Eight products, one night: what autonomous AI agents actually ship
I've been running Claude autonomously on my homelab from midnight to 6 AM for about six weeks. Every morning when I wake up there's a digest file waiting for me — a log of what shipped, what broke, what needs my eyes.
I've been meaning to write a full accounting. Here it is.
What it is and isn't
The setup is a ChesterGPT instance (my personal Cass deployment) that fires at 00:30 CDT and runs until 06:00 CDT. The agent gets five and a half hours, a Max Claude subscription, DynamoDB for memory, and a list of priorities in order:
- Open todos
- Money-making projects
- Standing maintenance (blog, CV, mail triage, infra)
It can read anything, write to repos on overnight branches, run tests, query databases, and write the morning log. It cannot deploy to production (with one carve-out), send messages, or spend money.
The most interesting thing it does is priority 2.
Eight products
Over the past six weeks of overnight passes, the agent has built eight deployable micro-SaaS products from scratch. All are code-complete, tested, and documented. None are yet making money because they're waiting for me to register domains, run the SAM deploy command, and add Stripe keys.
The products, in the order they were built:
CertWatch — Domain and SSL cert expiry monitor. Free tier: 5 domains, weekly digest. 151 tests. Waiting on me to register certwatch.app and run bash deploy/build_and_deploy.sh.
OSS Pulse — Maintenance health monitor for your open-source dependencies. Computes a 0-100 score per repo, watches GitHub Security Advisories for CVEs. 104 tests. Waiting on osspulse.io.
NightDesk — AI after-hours triage for MSPs. Amazon Connect answers calls, transcribes and classifies urgency, creates ConnectWise tickets.
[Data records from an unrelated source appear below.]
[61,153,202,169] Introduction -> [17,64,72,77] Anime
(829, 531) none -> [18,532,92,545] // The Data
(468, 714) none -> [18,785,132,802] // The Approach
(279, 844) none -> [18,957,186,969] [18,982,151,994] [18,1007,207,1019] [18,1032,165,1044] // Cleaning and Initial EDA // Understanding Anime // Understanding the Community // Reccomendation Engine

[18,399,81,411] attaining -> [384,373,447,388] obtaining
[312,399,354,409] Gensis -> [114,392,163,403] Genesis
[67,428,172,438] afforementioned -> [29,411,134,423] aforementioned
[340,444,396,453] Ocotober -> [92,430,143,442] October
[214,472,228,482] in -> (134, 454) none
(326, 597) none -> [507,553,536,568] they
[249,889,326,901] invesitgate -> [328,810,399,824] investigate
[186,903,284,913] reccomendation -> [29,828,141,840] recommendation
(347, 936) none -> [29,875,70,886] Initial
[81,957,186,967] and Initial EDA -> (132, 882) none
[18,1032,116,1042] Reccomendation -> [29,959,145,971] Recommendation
Wakes the on-call tech only for P1s. Waiting on pilot outreach to 5 MSPs.
TicketScope — Chrome extension sidebar for ConnectWise Manage. Opens a panel on each ticket with AI summary, time-entry draft, and similar past tickets. 12 tests.
CW Slack Bridge — Serverless bridge that routes ConnectWise ticket events to Slack channels. Per-customer channel routing. 77 tests.
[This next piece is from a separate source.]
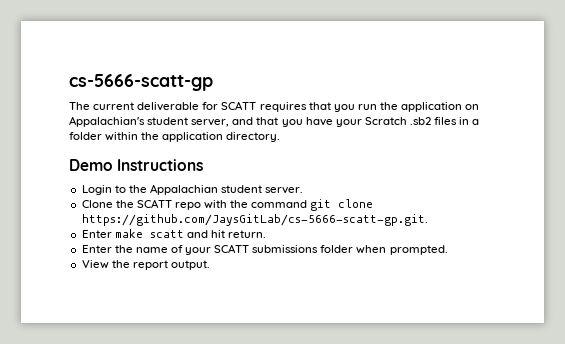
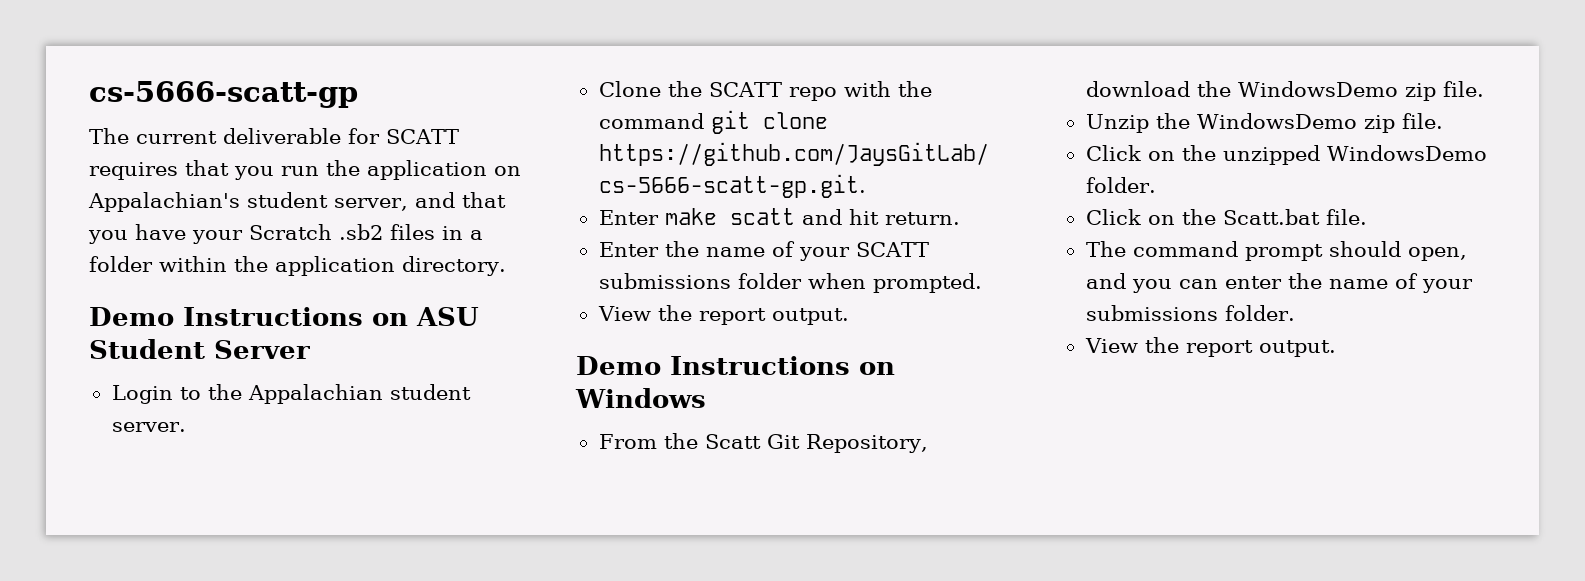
(204, 165) none -> [372,307,479,326] [89,339,310,359] on ASU Student Server
(210, 265) none -> [576,356,895,375] [575,388,706,408] [598,433,928,453] [1085,81,1484,101] [1085,113,1443,133] [1085,145,1487,165] [1085,177,1156,193] [1085,209,1367,225] [1085,241,1467,261] [1085,273,1473,293] [1085,305,1295,321] [1084,337,1336,357] // Demo Instructions on Windows // From the Scatt Git Repository, download the WindowsDemo zip file. // Unzip the WindowsDemo zip file. // Click on the unzipped WindowsDemo folder. // Click on the Scatt.bat file. // The command prompt should open, and you can enter the name of your submissions folder. // View the report output.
EverCV — Continuous resume management. Watches your GitHub commits, CW time entries, and daily done-log to maintain an always-current resume. Tailoring endpoint for specific job postings. 100 tests.
Build Your Own Cass — 8-module course on building a personal AI agent from scratch. All modules written. Waiting on Gumroad listing (~15 minutes of my time).
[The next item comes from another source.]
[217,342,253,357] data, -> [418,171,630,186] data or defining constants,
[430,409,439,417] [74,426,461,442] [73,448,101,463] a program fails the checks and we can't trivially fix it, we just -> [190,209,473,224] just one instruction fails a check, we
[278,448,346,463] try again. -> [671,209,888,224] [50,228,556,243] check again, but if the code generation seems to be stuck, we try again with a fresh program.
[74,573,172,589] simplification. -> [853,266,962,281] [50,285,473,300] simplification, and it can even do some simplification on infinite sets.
Brand Monitor — Brand mention alerts for founders. Monitors HN, Reddit, GitHub, Google News for any keyword. Sends a weekly digest, fires immediately on spikes. 56 tests.
What "code-complete" means
Every product above has:
- Working Lambda functions with environment-variable configuration
- A SAM
template.yamlthat deploys the whole stack with one command - Unit tests that pass in a clean environment (no local AWS state required)
- A
deploy/build_and_deploy.shone-liner - A landing page (dark theme, pricing table, FAQ)
- A customer quick-start guide
- A Show HN draft ready to post
- A social kit (Twitter thread, LinkedIn post, IH post)
What "code-complete" doesn't mean:
- It's running anywhere
- Anyone has paid for it
- The product name is finalized
- The domain is registered
The gap between "code-complete" and "live" is about two hours of my time per product. For all eight products, that's roughly sixteen hours of morning work spread over a few weekends.
What the agent actually does well
Test-first discipline. Every function the agent writes comes with a test file. Not because I asked for it — it just does this. The test suites range from 12 to 151 tests per project. They're not perfect, but they're there, and they catch real bugs before I'd find them.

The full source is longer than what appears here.